PS Too bad this thread is not on the Systema Forum.  It addresses a lot of questions and concerns women have.

_Edited at user's request. -Arnisador_


----------



## Arthur

KDDK, 

If you would like to post a link to it on the RMA forum, you have official permission to do so. I'll PM you the details.

Arthur (Site Admin out of his jurisdiction )


----------



## Roland

Wow this thread has taken off once again, with lots of new and great information, thank you all.

I think that most martial arts do not address the mental and emotional aspects of training and self-defense, they just jump in with the physical act of training. And yet our mental and emotional traits probally affect us more than any other physical 'problems'.

I believe that Systema does cover this in everyday training, so much so that any class can be an emotional, or phsycological rollercoaster ride.

Learning to face ones own individual fears is probally one of the biggest challenges, any others than you think worth mentioning?


----------



## arnisador

> _Originally posted by Arthur _
> *Arthur (Site Admin out of his jurisdiction ) *



We appreciate you sharing on our site! I lurk at the Russian Martial Art Web Board.
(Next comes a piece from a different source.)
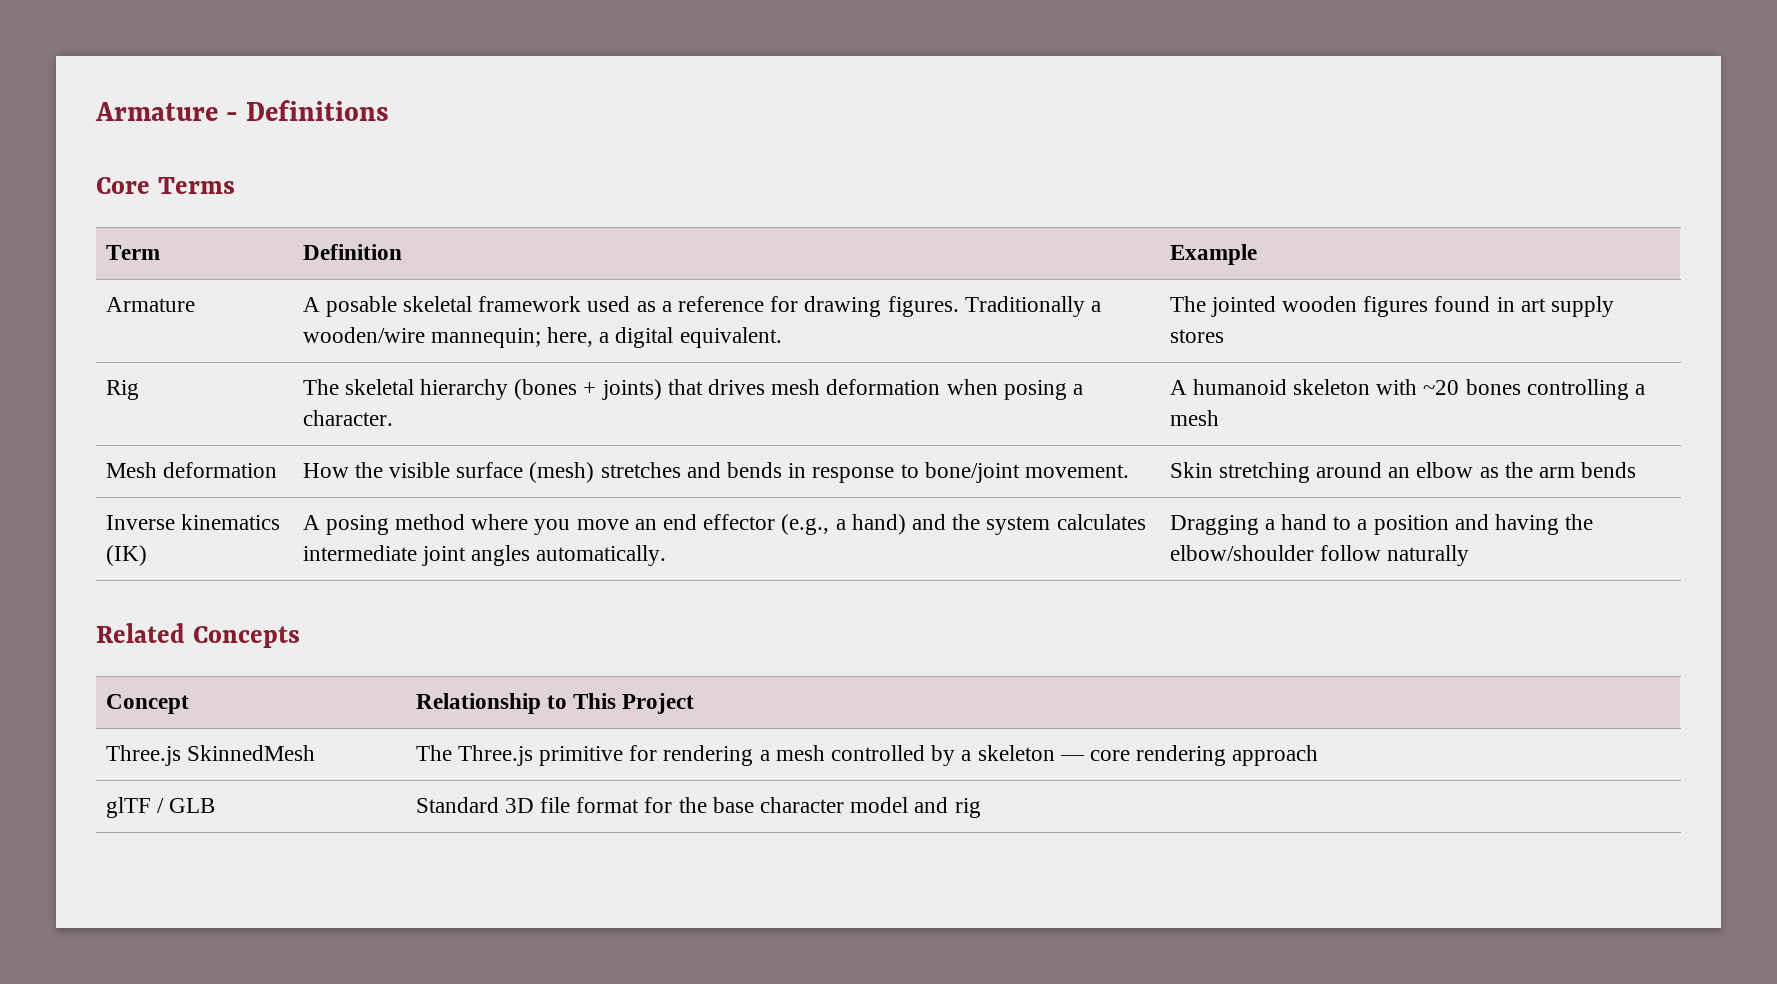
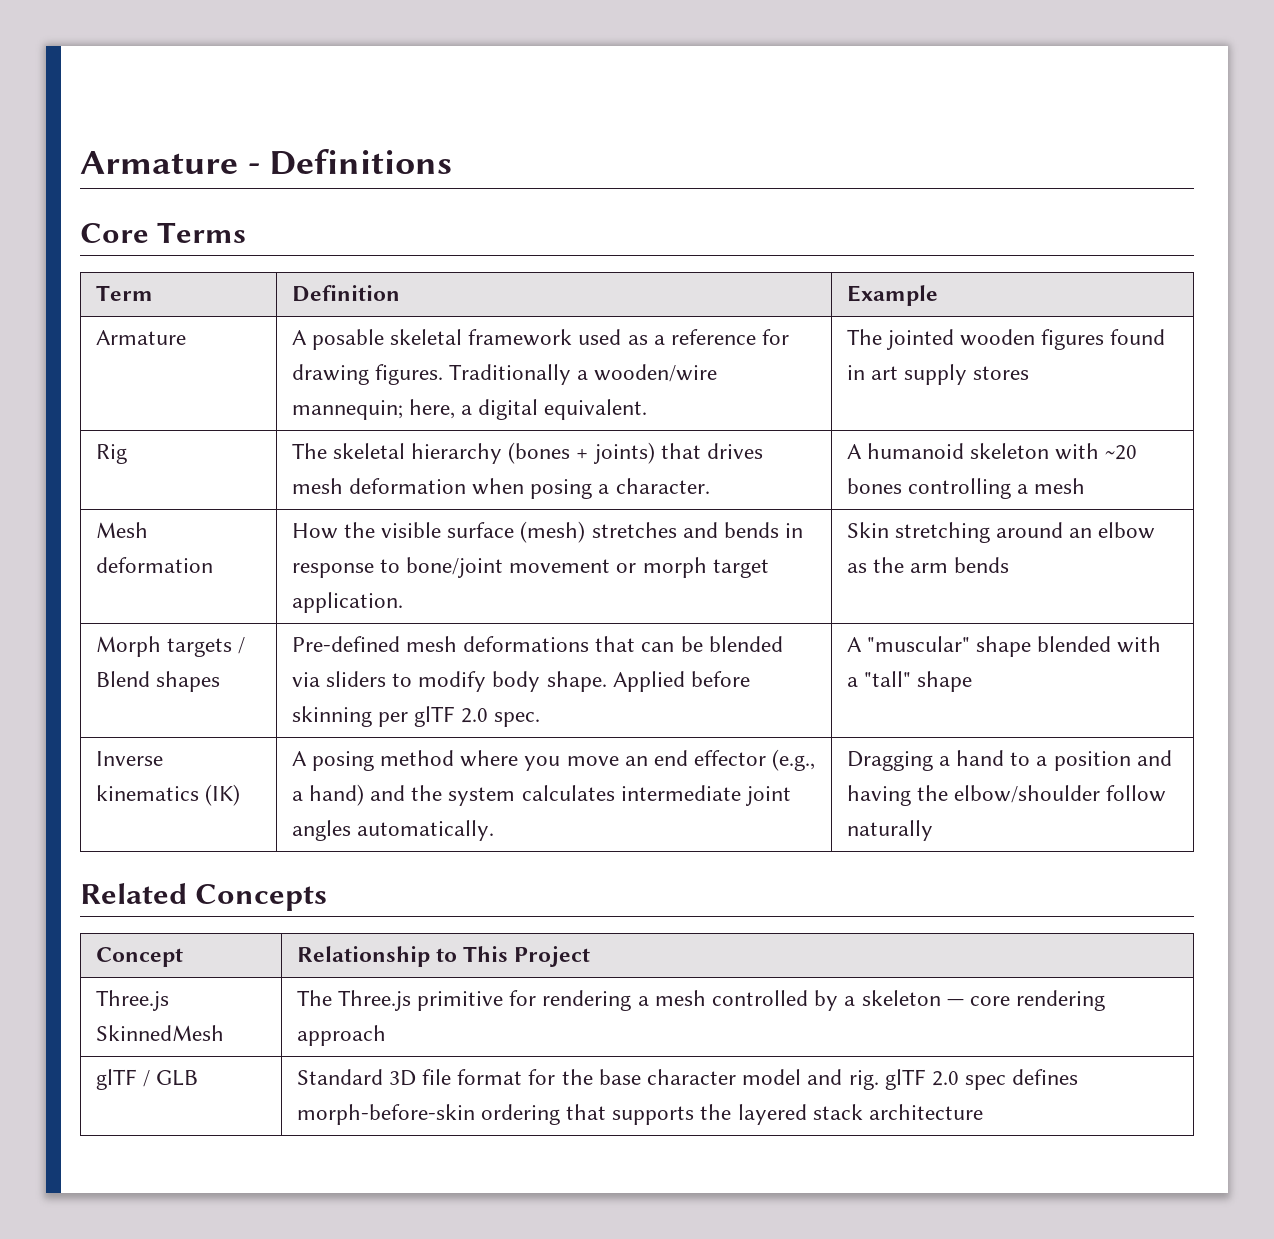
- Mesh deformation | How the visible surface (mesh) stretches and bends in response to bone/joint movement. | Skin stretching around an elbow as the arm bends
+ Mesh deformation | How the visible surface (mesh) stretches and bends in response to bone/joint movement or morph target application. | Skin stretching around an elbow as the arm bends
+ Morph targets / Blend shapes | Pre-defined mesh deformations that can be blended via sliders to modify body shape. Applied before skinning per glTF 2.0 spec. | A "muscular" shape blended with a "tall" shape
- glTF / GLB | Standard 3D file format for the base character model and rig
+ glTF / GLB | Standard 3D file format for the base character model and rig. glTF 2.0 spec defines morph-before-skin ordering that supports the layered stack architecture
The "Featured Posts" archive is an idea I'd like to adopt here.

-Arnisador
-MT Admin-


----------



## Klondike93

Cool arnisador, are you there under the same name or "undercover"?


 


Klondike


----------



## arnisador

> _Originally posted by Klondike93 _
> *Cool arnisador, are you there under the same name or "undercover"?*



I am not even registered--I drop in as a Guest and try to get more of an idea about the RMA. I visit maybe once a week and look for interesting threads!


----------



## Rommel

Thanks Kddk for posting the link to the Russianmartialart forum. 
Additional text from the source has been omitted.